# Problem
Go through the entries and count the lines with the string "overtaget" in them. Give only that number.

(Detected change data)
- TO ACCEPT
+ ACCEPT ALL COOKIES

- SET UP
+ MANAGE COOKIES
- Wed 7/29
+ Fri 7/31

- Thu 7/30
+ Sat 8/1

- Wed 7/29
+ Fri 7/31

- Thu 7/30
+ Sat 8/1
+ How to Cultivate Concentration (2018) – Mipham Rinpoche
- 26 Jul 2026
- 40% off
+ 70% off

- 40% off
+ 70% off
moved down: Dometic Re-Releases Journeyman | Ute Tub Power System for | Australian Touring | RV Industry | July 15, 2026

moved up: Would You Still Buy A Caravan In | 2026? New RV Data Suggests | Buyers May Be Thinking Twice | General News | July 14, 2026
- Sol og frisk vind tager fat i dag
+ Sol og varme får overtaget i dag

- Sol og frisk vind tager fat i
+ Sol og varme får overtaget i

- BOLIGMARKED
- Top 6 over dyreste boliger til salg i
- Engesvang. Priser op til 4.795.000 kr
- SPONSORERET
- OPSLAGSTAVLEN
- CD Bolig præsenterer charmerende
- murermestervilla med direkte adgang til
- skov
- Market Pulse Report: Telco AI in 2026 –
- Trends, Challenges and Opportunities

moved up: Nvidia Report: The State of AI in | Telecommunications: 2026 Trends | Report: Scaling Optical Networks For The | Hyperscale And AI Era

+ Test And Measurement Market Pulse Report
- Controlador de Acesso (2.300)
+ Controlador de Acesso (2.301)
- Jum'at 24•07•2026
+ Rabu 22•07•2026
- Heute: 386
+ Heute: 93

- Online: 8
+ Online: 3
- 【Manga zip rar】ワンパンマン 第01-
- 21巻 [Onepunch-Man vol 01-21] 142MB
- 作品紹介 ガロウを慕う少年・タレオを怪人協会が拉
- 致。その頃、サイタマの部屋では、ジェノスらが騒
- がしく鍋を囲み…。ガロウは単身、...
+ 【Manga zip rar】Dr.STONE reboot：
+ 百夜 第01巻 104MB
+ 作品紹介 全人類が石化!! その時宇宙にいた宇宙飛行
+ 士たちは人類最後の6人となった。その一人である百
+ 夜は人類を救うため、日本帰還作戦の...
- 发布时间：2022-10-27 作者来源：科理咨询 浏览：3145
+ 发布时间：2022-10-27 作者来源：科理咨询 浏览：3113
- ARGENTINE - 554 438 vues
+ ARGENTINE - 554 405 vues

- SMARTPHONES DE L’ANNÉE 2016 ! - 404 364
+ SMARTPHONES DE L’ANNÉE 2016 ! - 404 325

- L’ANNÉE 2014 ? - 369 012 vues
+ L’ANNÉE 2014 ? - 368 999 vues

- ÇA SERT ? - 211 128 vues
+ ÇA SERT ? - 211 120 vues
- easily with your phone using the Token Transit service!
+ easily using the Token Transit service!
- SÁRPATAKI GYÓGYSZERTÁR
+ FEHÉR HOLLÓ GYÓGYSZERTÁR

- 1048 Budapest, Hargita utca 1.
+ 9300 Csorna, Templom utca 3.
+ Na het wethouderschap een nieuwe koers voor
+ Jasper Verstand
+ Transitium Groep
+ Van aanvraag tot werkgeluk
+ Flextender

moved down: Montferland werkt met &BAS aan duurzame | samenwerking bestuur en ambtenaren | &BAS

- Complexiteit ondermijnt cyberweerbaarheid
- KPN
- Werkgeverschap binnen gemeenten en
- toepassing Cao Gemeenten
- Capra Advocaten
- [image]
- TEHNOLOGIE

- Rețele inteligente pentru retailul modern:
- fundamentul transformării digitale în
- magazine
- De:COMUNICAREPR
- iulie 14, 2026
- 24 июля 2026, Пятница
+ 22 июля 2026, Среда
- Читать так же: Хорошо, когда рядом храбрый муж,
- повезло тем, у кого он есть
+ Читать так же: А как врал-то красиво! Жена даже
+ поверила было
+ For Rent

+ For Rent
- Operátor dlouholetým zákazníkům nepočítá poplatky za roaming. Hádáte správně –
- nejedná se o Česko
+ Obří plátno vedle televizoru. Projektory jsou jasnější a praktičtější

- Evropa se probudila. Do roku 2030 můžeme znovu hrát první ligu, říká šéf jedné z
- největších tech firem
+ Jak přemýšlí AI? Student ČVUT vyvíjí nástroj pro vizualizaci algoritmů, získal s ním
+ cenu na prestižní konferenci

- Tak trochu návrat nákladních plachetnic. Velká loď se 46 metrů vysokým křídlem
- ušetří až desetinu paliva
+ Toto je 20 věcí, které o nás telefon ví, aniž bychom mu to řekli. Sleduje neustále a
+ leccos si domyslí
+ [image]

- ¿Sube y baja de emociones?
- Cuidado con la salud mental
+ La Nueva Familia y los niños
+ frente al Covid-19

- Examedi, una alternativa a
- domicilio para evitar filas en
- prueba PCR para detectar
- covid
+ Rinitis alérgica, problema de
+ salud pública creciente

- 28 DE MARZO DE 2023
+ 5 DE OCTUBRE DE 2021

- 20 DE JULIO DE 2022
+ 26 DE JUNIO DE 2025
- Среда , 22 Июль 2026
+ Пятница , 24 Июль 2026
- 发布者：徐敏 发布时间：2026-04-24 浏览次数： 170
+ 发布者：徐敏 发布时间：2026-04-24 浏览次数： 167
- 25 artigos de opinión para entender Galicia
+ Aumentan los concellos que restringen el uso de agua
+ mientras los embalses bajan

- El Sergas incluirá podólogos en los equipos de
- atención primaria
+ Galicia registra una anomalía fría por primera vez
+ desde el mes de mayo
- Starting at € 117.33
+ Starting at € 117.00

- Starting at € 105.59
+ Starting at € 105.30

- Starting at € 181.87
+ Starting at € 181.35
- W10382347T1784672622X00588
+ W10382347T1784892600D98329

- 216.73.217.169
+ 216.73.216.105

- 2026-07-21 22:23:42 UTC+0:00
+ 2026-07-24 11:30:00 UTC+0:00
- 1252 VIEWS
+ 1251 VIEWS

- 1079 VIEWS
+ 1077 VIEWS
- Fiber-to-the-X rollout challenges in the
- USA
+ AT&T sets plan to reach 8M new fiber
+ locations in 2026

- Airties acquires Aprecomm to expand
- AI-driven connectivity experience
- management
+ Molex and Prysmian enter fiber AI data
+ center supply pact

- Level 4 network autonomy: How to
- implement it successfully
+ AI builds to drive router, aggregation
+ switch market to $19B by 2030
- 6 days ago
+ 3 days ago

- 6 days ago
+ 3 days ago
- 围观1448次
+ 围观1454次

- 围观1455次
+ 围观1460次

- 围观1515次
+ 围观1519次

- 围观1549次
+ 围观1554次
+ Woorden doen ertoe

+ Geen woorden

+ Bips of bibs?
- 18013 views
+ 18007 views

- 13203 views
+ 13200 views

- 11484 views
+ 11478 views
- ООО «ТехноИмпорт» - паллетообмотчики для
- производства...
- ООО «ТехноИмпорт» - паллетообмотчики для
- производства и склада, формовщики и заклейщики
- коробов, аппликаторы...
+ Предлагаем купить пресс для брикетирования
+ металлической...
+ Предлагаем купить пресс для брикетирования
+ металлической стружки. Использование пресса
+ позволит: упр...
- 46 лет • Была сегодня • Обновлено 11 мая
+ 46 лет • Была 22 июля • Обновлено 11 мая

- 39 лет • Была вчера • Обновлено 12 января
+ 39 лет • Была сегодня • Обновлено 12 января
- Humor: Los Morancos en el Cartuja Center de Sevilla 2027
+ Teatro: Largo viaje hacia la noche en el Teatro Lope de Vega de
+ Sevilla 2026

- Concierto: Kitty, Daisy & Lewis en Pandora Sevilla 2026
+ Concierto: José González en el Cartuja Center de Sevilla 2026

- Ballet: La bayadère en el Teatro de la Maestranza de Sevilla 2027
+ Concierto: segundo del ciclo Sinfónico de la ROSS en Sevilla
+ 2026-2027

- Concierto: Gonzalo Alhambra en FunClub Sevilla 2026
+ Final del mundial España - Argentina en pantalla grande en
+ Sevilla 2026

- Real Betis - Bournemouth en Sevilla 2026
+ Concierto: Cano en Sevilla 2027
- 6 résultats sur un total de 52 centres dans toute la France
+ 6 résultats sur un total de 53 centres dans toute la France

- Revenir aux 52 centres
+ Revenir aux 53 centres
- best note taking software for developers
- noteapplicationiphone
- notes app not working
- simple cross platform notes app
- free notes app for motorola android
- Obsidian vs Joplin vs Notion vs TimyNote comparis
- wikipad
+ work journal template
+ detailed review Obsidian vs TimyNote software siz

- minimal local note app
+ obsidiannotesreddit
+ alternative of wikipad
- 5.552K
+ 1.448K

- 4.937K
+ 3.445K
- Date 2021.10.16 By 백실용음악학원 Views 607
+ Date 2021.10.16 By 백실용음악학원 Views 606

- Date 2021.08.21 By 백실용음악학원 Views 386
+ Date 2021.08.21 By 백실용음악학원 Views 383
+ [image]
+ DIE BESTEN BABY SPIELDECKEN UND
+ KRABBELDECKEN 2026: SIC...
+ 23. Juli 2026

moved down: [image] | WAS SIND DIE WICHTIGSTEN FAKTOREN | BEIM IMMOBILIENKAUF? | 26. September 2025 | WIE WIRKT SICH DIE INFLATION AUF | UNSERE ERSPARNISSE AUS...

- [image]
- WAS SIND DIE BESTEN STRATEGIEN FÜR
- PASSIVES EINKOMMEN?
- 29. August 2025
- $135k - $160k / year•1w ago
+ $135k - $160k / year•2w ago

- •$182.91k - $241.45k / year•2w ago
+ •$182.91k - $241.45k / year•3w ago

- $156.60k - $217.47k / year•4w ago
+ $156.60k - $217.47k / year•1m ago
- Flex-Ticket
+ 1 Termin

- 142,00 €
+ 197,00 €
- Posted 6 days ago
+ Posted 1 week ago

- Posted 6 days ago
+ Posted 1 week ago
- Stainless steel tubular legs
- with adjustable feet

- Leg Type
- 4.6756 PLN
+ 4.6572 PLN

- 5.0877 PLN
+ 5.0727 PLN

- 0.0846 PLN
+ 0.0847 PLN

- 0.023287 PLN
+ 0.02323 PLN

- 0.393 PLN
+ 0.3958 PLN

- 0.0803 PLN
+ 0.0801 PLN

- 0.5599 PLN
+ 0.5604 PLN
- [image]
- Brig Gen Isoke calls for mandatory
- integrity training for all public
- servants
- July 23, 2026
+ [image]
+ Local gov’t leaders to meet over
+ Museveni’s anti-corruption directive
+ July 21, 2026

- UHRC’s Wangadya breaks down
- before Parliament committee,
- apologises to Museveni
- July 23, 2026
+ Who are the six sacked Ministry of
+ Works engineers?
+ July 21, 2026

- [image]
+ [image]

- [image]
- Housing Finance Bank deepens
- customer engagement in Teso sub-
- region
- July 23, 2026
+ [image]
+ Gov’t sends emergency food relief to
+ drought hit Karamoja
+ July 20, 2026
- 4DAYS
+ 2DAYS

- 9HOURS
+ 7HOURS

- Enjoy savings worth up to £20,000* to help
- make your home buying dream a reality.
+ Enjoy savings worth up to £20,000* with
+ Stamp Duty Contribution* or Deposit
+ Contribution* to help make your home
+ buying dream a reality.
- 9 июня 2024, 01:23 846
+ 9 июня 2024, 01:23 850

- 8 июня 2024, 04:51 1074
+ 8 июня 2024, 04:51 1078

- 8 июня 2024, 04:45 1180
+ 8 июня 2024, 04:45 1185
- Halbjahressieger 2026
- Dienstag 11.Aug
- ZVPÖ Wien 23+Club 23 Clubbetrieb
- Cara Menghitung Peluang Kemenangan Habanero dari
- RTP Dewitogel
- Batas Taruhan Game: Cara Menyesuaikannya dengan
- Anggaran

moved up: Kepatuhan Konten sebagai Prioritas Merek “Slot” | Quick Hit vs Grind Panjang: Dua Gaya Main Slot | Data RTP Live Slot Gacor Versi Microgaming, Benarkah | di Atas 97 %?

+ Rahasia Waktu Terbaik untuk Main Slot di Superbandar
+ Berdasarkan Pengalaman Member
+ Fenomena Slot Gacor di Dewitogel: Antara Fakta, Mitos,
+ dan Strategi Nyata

# Answer box
2